Start of Data provided
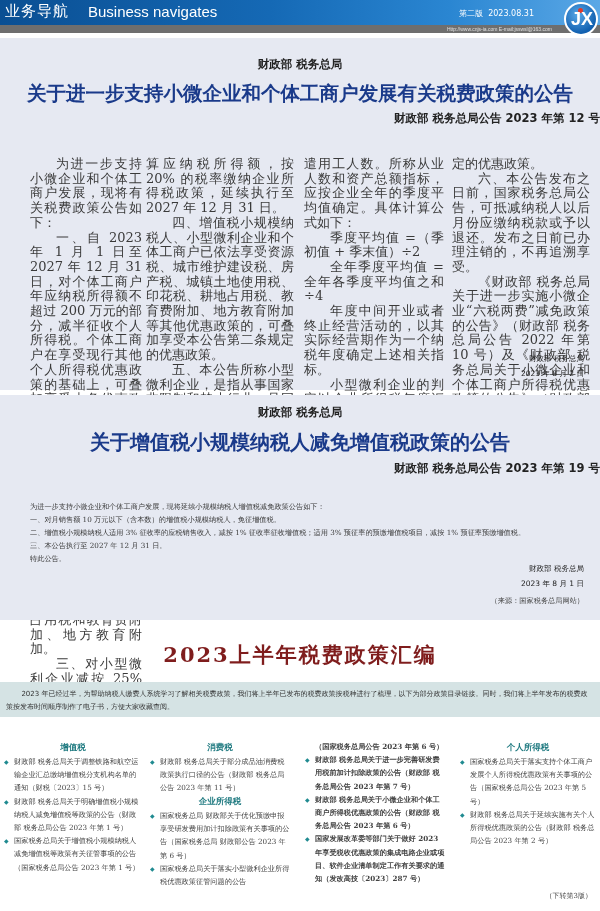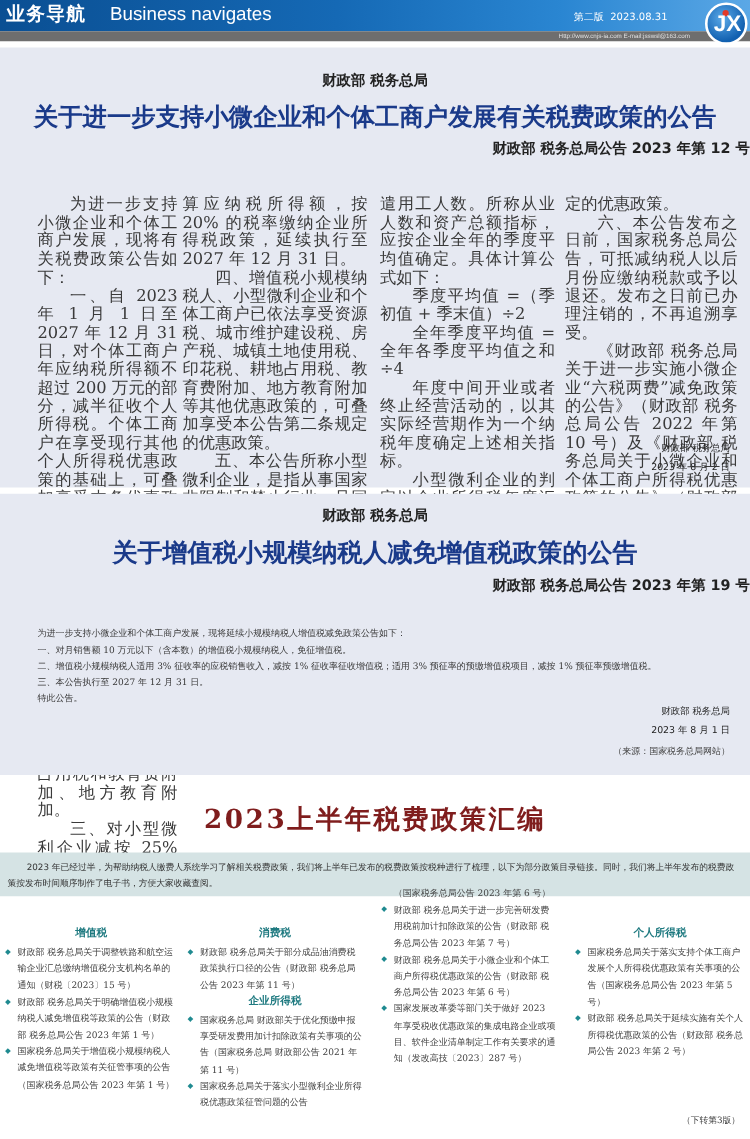--- a/index.html
+++ b/index.html
@@ -1,21 +1,21 @@
 <!DOCTYPE html>
 <html><head>
 <meta charset="utf-8">
 <style>
   * { box-sizing: border-box; margin: 0; padding: 0; }
   html, body { width: 600px; height: 911px; overflow: hidden; background: #ffffff; }
   body { font-family: "DejaVu Serif", "Liberation Serif", serif; color: #333; position: relative; }
 
   .header { position: absolute; left: 0; top: 0; width: 600px; height: 25px;
     background: linear-gradient(90deg, #0a4f93 0%, #1569b5 45%, #2a86d2 75%, #5ba8e6 100%); }
-  .header .cn { position: absolute; left: 5px; top: 2px; font-family: "DejaVu Sans", sans-serif; font-size: 15px; color: #fff; letter-spacing: 1px; font-weight: bold; }
+  .header .cn { position: absolute; left: 5px; top: 2px; font-family: "DejaVu Sans", sans-serif; font-size: 15px; color: #fff; letter-spacing: 1px; }
   .header .en { position: absolute; left: 88px; top: 3px; font-family: "Liberation Sans", sans-serif; font-size: 15px; color: #fff; }
   .header .edition { position: absolute; right: 66px; top: 8px; font-family: "DejaVu Sans", sans-serif; font-size: 8px; color: #fff; }
   .subbar { position: absolute; left: 0; top: 25px; width: 600px; height: 8px; background: #6e6e6e; }
   .subbar .url { position: absolute; right: 48px; top: 0px; font-family: "Liberation Sans", sans-serif; font-size: 5px; color: #e0e0e0; line-height: 8px; }
   .logo { position: absolute; left: 564px; top: 2px; width: 34px; height: 34px; border-radius: 50%;
     background: radial-gradient(circle at 40% 35%, #5aa9e8, #1160b0 70%); border: 2px solid #fff; }
   .logo .jx { position: absolute; left: 5px; top: 5px; font-family: "Liberation Sans", sans-serif; font-weight: bold; font-size: 18px; color: #fff; }
   .logo .dot { position: absolute; left: 12px; top: 4px; width: 5px; height: 5px; border-radius: 50%; background: #e23a2a; }
 
   .band { position: absolute; left: 0; width: 600px; background: #e6e9f2; }
@@ -134,26 +134,26 @@
 <div class="cat" style="left:150px; top:740px; width:140px;">
   <h3>消费税</h3>
   <ul>
     <li><span class="bullet">◆</span><span>财政部 税务总局关于部分成品油消费税政策执行口径的公告（财政部 税务总局公告 2023 年第 11 号）</span></li>
   </ul>
 </div>
 
 <div class="cat" style="left:150px; top:794px; width:140px;">
   <h3>企业所得税</h3>
   <ul>
-    <li><span class="bullet">◆</span><span>国家税务总局 财政部关于优化预缴申报享受研发费用加计扣除政策有关事项的公告（国家税务总局 财政部公告 2021 年第 11 号）</span></li>
+    <li><span class="bullet">◆</span><span>国家税务总局 财政部关于优化预缴申报享受研发费用加计扣除政策有关事项的公告（国家税务总局 财政部公告 2023 年第 6 号）</span></li>
     <li><span class="bullet">◆</span><span>国家税务总局关于落实小型微利企业所得税优惠政策征管问题的公告</span></li>
   </ul>
 </div>
 
-<div class="cat" style="left:305px; top:708px; width:140px;">
+<div class="cat" style="left:305px; top:740px; width:140px;font-weight:bold;">
   <div style="padding-left:10px;">（国家税务总局公告 2023 年第 6 号）</div>
   <ul>
     <li><span class="bullet">◆</span><span>财政部 税务总局关于进一步完善研发费用税前加计扣除政策的公告（财政部 税务总局公告 2023 年第 7 号）</span></li>
     <li><span class="bullet">◆</span><span>财政部 税务总局关于小微企业和个体工商户所得税优惠政策的公告（财政部 税务总局公告 2023 年第 6 号）</span></li>
     <li><span class="bullet">◆</span><span>国家发展改革委等部门关于做好 2023 年享受税收优惠政策的集成电路企业或项目、软件企业清单制定工作有关要求的通知（发改高技〔2023〕287 号）</span></li>
   </ul>
 </div>
 
 <div class="cat" style="left:460px; top:740px; width:136px;">
   <h3>个人所得税</h3>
End of Data provided
*Required action*. Tally the lines above that include "header"; give only the tally.

*Result of the exercise*. 5